Assignment: When a line of the records contains "letter", copy it.

***** Information shown *****

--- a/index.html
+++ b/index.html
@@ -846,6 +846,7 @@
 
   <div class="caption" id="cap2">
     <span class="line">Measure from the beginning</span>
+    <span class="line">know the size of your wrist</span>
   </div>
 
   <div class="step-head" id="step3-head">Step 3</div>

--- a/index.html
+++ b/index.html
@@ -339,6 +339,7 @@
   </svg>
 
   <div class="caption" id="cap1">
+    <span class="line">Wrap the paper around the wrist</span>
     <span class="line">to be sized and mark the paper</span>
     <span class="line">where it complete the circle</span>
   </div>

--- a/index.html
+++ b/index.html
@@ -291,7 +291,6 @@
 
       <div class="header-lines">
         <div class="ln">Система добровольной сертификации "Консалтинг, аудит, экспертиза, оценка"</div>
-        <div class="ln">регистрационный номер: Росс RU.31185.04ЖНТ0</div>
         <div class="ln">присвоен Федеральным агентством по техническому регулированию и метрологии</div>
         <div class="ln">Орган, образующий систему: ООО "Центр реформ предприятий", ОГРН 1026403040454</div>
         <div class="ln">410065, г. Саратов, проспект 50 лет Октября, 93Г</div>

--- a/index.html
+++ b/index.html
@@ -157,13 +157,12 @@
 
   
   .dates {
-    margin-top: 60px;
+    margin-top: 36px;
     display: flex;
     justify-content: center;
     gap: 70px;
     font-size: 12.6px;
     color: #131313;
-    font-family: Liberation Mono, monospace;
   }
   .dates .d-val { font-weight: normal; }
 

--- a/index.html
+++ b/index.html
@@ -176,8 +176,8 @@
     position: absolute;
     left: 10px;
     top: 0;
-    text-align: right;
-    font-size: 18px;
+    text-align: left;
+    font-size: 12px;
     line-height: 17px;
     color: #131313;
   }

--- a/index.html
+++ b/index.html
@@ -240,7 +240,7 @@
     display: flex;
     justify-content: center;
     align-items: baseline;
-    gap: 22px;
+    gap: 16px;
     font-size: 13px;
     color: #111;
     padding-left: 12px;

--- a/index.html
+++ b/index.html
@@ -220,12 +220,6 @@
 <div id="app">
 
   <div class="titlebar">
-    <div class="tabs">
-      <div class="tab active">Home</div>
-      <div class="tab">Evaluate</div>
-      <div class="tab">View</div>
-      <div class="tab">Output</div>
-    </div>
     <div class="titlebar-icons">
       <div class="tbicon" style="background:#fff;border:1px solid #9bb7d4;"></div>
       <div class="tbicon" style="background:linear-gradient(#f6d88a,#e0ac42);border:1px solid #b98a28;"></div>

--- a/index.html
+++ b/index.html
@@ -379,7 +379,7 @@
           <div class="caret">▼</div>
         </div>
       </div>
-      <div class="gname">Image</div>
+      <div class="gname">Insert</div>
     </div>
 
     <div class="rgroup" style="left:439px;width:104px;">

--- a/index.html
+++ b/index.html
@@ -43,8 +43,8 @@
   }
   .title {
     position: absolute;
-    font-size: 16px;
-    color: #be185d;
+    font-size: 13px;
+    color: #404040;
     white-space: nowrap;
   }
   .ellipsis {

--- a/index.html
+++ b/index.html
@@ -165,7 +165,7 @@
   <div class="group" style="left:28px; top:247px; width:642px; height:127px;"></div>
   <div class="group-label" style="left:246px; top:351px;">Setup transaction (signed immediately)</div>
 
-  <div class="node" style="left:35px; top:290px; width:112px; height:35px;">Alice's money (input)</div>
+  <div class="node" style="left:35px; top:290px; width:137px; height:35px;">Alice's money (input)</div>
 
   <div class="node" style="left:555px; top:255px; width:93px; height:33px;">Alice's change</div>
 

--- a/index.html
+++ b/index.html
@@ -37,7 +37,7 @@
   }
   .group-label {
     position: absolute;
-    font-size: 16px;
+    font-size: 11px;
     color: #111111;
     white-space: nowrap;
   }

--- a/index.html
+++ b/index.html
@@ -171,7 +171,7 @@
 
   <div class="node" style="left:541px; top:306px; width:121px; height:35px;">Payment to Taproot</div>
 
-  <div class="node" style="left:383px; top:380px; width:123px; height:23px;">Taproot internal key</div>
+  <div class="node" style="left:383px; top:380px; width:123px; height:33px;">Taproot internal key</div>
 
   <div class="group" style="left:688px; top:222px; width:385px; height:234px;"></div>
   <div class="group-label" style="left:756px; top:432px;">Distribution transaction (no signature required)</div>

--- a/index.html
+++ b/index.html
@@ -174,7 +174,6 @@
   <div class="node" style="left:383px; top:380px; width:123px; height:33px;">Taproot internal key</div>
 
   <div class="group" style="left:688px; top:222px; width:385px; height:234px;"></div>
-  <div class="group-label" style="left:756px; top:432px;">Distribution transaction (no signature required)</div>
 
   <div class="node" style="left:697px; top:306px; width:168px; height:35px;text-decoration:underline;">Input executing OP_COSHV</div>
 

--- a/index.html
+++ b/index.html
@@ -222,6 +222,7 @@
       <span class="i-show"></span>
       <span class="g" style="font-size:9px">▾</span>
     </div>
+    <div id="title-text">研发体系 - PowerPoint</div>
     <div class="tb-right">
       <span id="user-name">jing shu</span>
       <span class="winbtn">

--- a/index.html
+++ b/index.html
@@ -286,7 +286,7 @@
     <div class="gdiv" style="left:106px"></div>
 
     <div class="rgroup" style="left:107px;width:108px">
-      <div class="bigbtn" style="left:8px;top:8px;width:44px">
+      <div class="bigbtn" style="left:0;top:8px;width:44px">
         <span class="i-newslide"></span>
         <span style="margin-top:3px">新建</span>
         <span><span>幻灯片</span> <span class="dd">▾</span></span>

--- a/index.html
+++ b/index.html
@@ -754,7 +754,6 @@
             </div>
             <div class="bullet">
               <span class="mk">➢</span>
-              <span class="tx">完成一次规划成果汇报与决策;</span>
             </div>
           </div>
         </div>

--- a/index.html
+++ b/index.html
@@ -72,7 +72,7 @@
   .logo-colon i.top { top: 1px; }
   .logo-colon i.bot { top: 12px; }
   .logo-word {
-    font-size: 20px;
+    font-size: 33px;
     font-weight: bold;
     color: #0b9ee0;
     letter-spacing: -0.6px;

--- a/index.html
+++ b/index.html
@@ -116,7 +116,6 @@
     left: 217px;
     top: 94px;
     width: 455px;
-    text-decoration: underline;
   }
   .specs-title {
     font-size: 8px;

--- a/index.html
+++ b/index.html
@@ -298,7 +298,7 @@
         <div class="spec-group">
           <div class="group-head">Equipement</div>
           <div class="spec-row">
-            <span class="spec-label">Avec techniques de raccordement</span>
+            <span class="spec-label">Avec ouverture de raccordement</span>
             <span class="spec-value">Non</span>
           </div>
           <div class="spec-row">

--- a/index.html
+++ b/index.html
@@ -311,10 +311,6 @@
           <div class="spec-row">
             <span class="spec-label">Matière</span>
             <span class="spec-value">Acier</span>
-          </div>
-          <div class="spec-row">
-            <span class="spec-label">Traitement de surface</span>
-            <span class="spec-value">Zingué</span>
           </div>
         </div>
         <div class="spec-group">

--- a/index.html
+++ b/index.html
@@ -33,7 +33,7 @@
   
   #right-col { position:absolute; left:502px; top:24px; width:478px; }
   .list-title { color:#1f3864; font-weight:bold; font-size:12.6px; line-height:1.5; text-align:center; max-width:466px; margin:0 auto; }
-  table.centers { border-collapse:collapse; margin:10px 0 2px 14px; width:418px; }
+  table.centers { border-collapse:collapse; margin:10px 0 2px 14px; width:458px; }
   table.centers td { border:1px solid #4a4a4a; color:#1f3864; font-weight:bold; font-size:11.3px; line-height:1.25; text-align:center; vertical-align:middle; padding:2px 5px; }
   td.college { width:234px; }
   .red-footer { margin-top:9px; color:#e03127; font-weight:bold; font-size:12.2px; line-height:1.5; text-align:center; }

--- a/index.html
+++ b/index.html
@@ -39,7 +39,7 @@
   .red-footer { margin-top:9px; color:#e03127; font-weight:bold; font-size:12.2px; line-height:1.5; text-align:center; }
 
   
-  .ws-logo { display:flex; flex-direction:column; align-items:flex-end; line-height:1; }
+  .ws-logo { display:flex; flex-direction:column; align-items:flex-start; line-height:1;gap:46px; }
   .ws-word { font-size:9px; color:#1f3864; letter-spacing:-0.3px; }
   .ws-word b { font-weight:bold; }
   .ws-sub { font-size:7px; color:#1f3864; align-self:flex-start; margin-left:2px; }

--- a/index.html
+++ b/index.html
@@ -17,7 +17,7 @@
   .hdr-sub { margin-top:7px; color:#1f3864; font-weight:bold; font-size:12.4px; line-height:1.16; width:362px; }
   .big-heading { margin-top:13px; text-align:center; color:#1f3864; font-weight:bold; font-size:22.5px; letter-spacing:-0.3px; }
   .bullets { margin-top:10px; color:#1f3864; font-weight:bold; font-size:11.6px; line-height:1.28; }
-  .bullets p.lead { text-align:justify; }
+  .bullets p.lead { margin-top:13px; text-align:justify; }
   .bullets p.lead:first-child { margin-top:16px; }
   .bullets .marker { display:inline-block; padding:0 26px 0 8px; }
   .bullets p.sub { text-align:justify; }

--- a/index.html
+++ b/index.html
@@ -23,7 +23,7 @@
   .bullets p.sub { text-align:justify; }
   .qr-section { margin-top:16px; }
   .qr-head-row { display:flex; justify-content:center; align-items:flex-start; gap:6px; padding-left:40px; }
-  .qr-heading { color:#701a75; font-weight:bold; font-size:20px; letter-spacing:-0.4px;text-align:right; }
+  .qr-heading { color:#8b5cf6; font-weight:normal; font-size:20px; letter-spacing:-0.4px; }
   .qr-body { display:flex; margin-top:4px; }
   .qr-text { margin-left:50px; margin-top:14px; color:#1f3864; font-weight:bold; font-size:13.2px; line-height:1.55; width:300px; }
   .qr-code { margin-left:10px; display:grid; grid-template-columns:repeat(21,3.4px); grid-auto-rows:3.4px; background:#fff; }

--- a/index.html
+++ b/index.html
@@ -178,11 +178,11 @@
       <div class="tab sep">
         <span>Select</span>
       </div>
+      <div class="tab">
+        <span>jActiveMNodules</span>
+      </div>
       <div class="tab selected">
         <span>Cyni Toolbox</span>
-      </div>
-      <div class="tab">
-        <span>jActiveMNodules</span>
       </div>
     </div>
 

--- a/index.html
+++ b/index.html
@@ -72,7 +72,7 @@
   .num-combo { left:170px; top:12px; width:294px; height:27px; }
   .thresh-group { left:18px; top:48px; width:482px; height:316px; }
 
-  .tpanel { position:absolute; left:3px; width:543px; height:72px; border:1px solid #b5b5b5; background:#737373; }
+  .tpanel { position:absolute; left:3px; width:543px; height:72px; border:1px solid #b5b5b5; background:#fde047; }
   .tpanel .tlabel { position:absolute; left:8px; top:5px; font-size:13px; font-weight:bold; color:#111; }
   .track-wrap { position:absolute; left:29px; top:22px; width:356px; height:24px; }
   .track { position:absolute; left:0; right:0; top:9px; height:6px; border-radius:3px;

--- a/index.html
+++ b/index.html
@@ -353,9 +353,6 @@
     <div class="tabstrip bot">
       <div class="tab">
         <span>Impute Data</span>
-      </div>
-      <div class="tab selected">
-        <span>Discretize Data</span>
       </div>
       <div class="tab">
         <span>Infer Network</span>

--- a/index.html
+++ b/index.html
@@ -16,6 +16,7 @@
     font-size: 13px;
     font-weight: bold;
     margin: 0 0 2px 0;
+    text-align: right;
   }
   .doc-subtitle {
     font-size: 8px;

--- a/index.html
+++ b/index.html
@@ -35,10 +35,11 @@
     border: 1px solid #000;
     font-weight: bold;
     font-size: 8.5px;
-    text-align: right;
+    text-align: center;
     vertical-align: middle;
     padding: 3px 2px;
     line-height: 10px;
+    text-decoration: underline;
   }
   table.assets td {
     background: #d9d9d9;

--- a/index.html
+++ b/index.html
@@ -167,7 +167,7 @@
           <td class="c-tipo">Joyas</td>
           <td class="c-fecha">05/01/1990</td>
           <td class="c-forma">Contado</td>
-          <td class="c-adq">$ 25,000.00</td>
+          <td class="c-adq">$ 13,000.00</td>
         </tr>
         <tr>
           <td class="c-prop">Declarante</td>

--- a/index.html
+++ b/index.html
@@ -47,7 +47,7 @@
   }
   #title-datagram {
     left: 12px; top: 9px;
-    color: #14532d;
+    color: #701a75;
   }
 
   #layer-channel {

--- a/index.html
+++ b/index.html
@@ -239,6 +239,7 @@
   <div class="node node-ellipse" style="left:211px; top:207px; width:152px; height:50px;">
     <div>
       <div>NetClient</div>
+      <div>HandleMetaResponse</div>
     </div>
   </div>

*****

Your solution:
     letter-spacing: -0.6px;
   .ws-word { font-size:9px; color:#1f3864; letter-spacing:-0.3px; }
   .big-heading { margin-top:13px; text-align:center; color:#1f3864; font-weight:bold; font-size:22.5px; letter-spacing:-0.3px; }
-  .qr-heading { color:#701a75; font-weight:bold; font-size:20px; letter-spacing:-0.4px;text-align:right; }
+  .qr-heading { color:#8b5cf6; font-weight:normal; font-size:20px; letter-spacing:-0.4px; }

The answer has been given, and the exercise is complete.